Koop, a pediatric surgeon served as surgeon general from 1982 to 1989 during the Reagan and Bush administrations. Koop, sporting a fierce, full beard, is best known for the official report on Acquired Immune Deficiency Syndrome (AIDS) produced in 1986. The blunt 36-page paper that discussed frankly how AIDS was transmitted; through unprotected sex, dirty needles and blood transfers and the ways the virus was not spread and how to protect yourself from it.
The AIDS report promoted the use of condoms for the sexually active and sex education for younger school aged children. The report pleased liberals and disturbed many of Koop’s supporters.
Koop always stated that sexual abstinence and monogamy were the best protection against AIDS, but that doctors had a obligation to inform people who did not choose that how they could live healthy.
Koop also made his mark in the struggle against smoking, with another report that told the public of the dangers of second-hand smoke. This report set up today’s extensive ban on smoking in public places.
Koop was one of the most high-profile surgeons general, before or since.

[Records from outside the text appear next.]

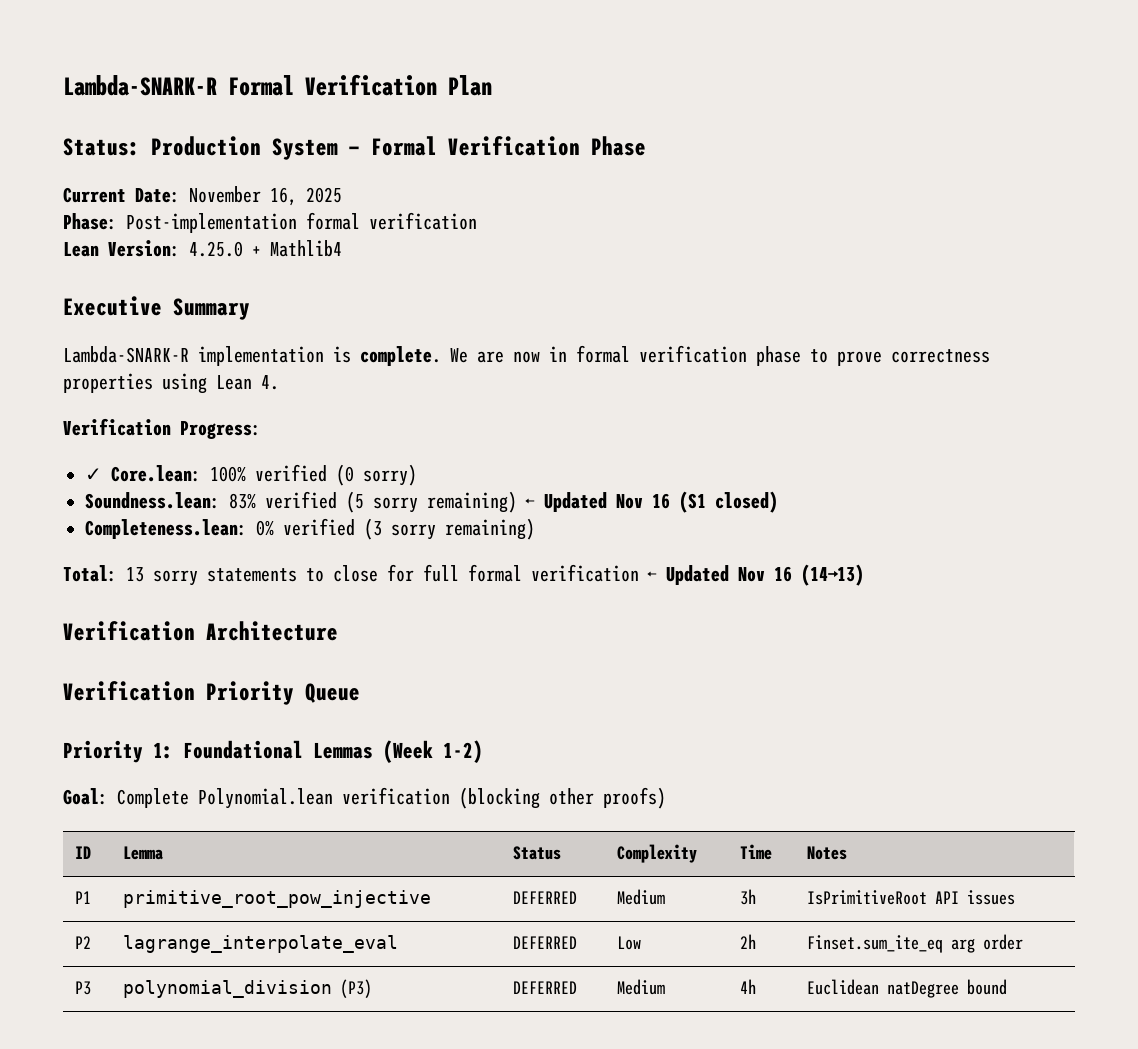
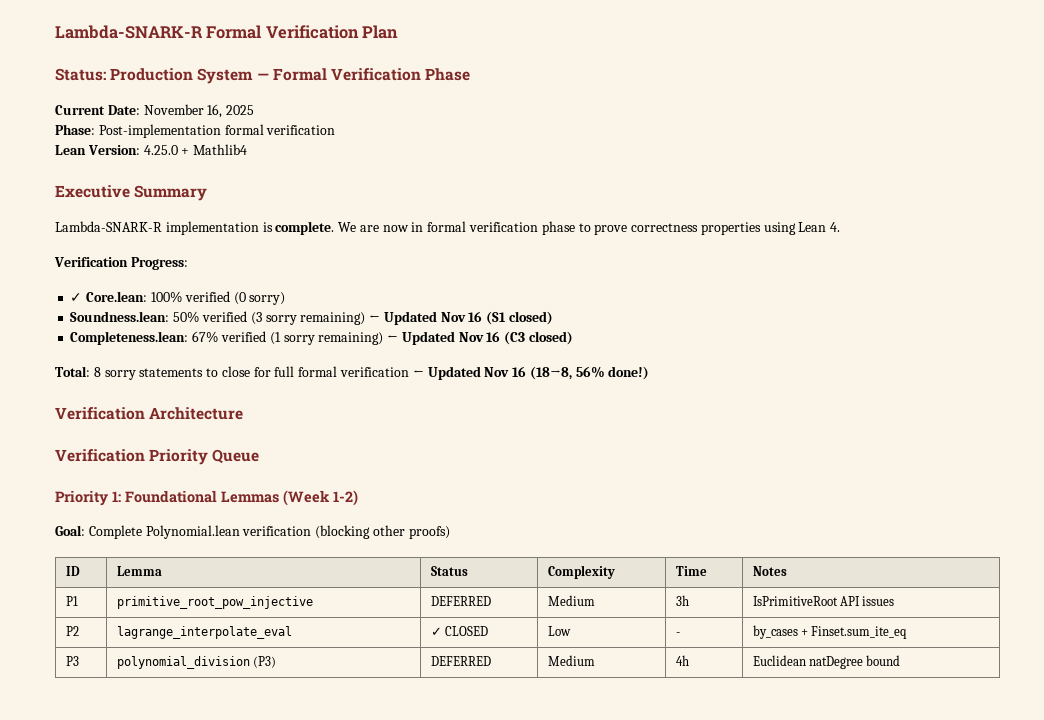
- Soundness.lean: 83% verified (5 sorry remaining) ← Updated Nov 16 (S1 closed)
+ Soundness.lean: 50% verified (3 sorry remaining) ← Updated Nov 16 (S1 closed)
- Completeness.lean: 0% verified (3 sorry remaining)
+ Completeness.lean: 67% verified (1 sorry remaining) ← Updated Nov 16 (C3 closed)
- Total: 13 sorry statements to close for full formal verification ← Updated Nov 16 (14→13)
+ Total: 8 sorry statements to close for full formal verification ← Updated Nov 16 (18→8, 56% done!)
- P2 | lagrange_interpolate_eval | DEFERRED | Low | 2h | Finset.sum_ite_eq arg order
+ P2 | lagrange_interpolate_eval | ✓ CLOSED | Low | - | by_cases + Finset.sum_ite_eq

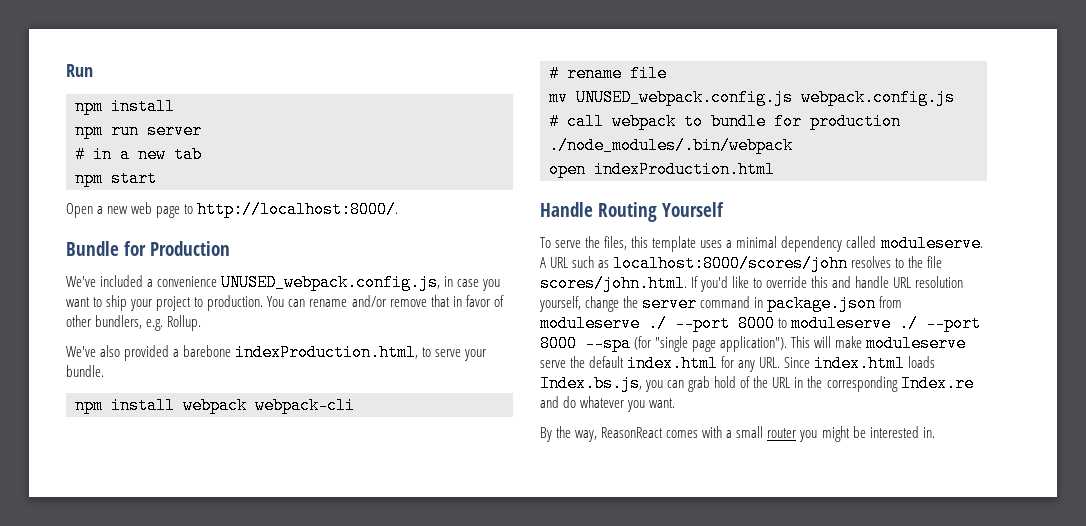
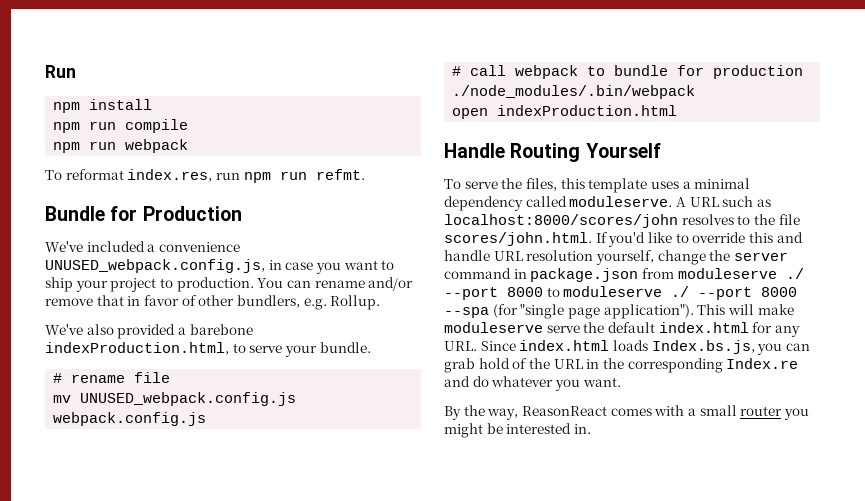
- npm run server
- # in a new tab
- npm start
- Open a new web page to http://localhost:8000/.
+ npm run compile
+ npm run webpack
+ To reformat index.res, run npm run refmt.
- npm install webpack webpack-cli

His nomination for surgeon general was opposed by pro-abortion groups who feared he would use the office to promote his anti-abortion views. Those views were developed over a life-time of saving newborns with life-threatening conditions. However, Koop avoided announcements on the subject during his time in office.
When he left public service, Dr. Koop became one of the first doctors to launch an online presence. His website, Dr. Koop.com, was set up to give dependable health information to the general public. However, like many online efforts of the time, it failed and went bankrupt in 2001.
Dr. Koop continued to be active. He headed the C. Everett Koop Institute at Dartmouth. In 2010, wheelchair bound, nearly blind and deaf, Dr. Koop warned that AIDS was still a threat and over 50,000 new infections happened every year.
C. Everett Koop, the former surgeon general, died at his home in Hanover, N.H. on February 25, 2013. He was 96.